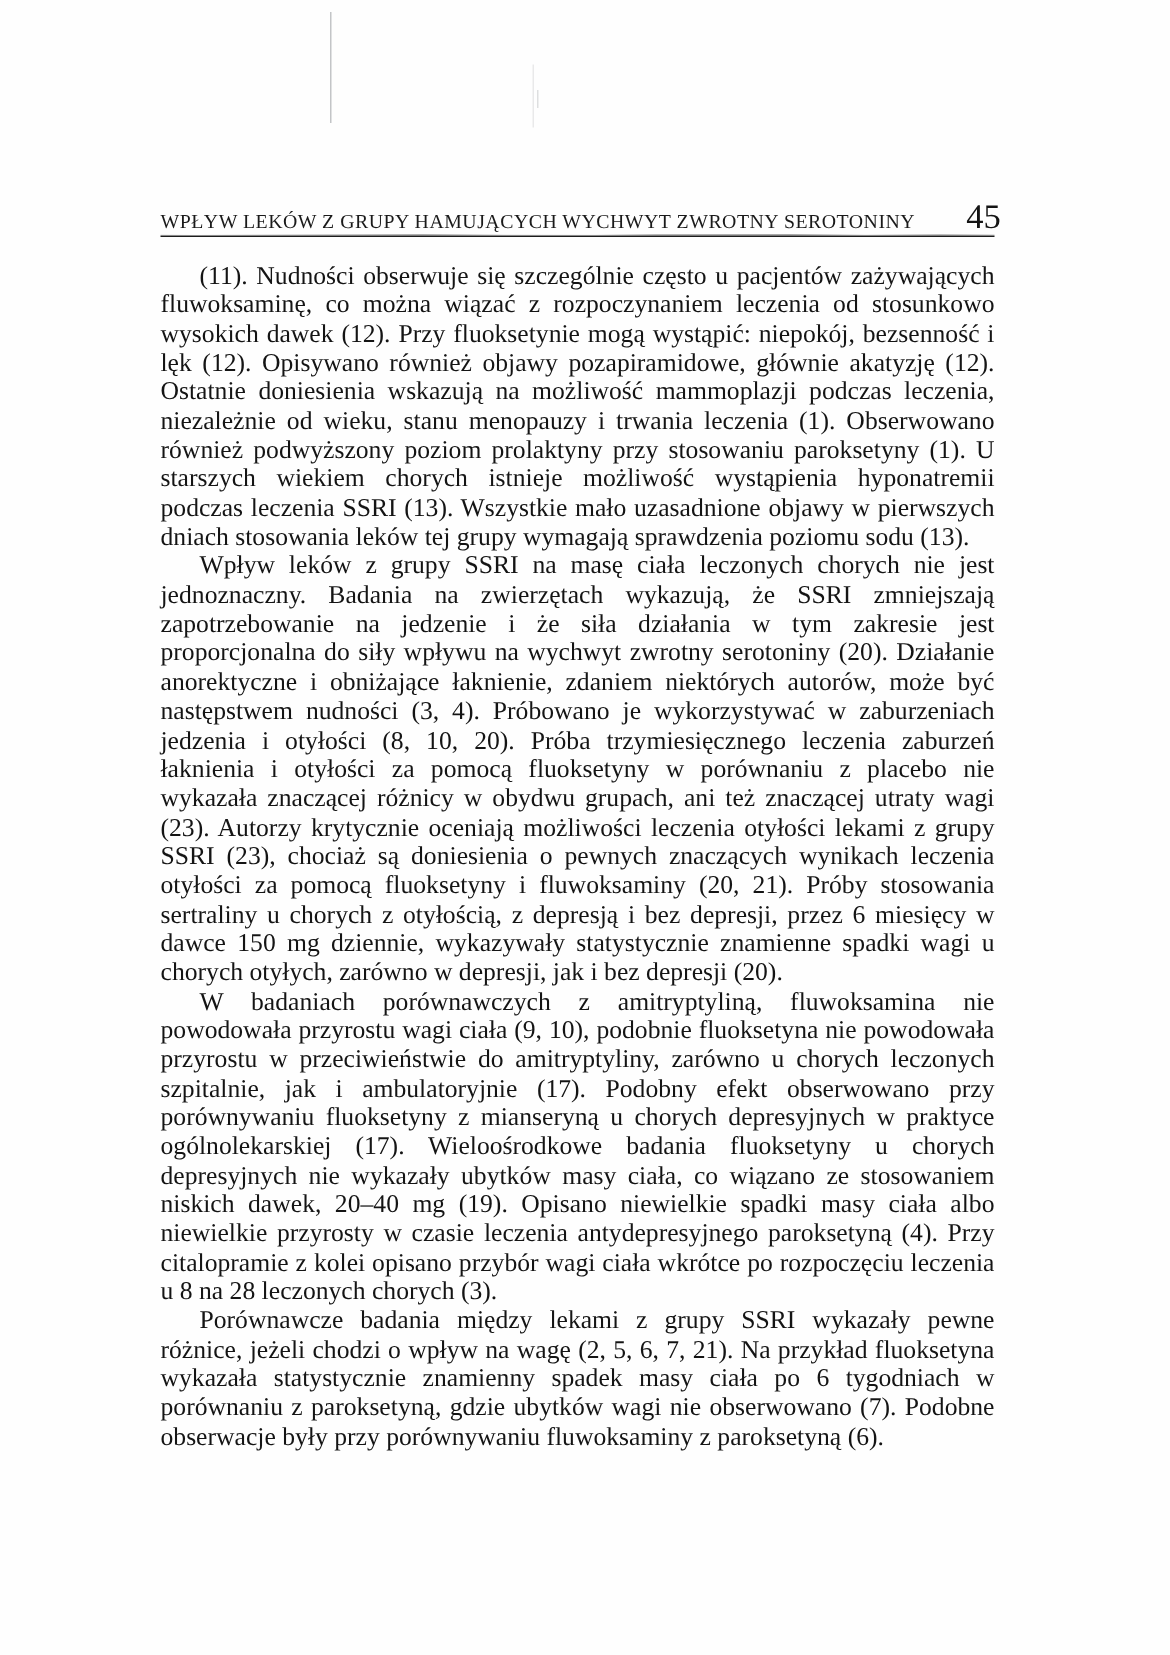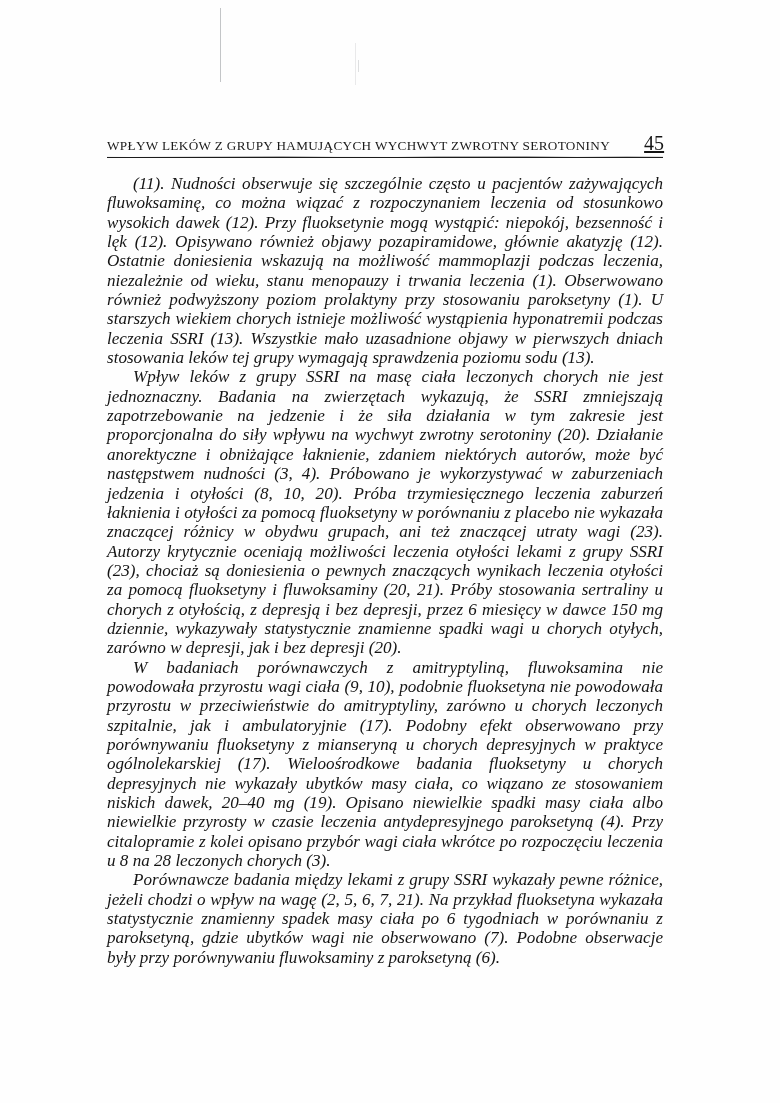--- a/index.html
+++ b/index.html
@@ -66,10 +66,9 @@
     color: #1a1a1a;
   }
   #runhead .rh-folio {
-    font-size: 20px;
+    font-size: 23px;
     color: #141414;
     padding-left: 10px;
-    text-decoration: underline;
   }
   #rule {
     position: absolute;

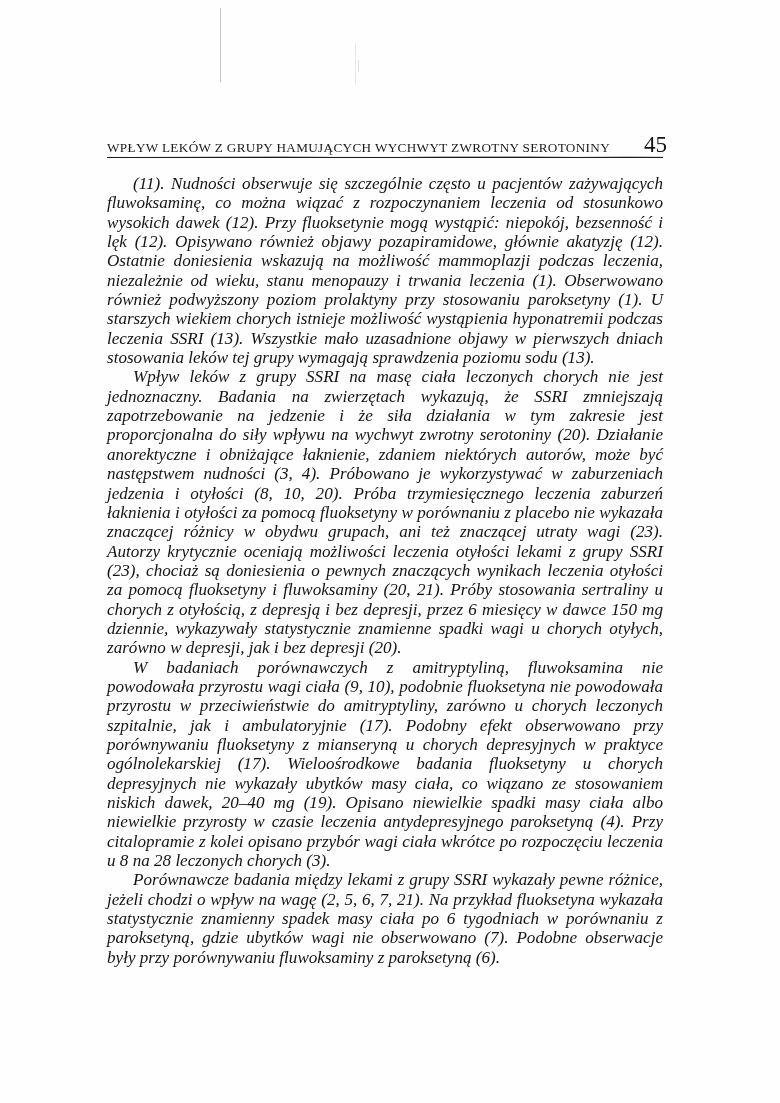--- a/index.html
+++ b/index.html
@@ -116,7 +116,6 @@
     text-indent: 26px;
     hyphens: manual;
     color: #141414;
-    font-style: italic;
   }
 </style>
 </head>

ASSIGNMENT: Print all entries exactly, without images.

RESULT BELOW:
--- a/index.html
+++ b/index.html
@@ -66,10 +66,9 @@
     color: #1a1a1a;
   }
   #runhead .rh-folio {
-    font-size: 20px;
+    font-size: 23px;
     color: #141414;
     padding-left: 10px;
-    text-decoration: underline;
   }
   #rule {
     position: absolute;

--- a/index.html
+++ b/index.html
@@ -116,7 +116,6 @@
     text-indent: 26px;
     hyphens: manual;
     color: #141414;
-    font-style: italic;
   }
 </style>
 </head>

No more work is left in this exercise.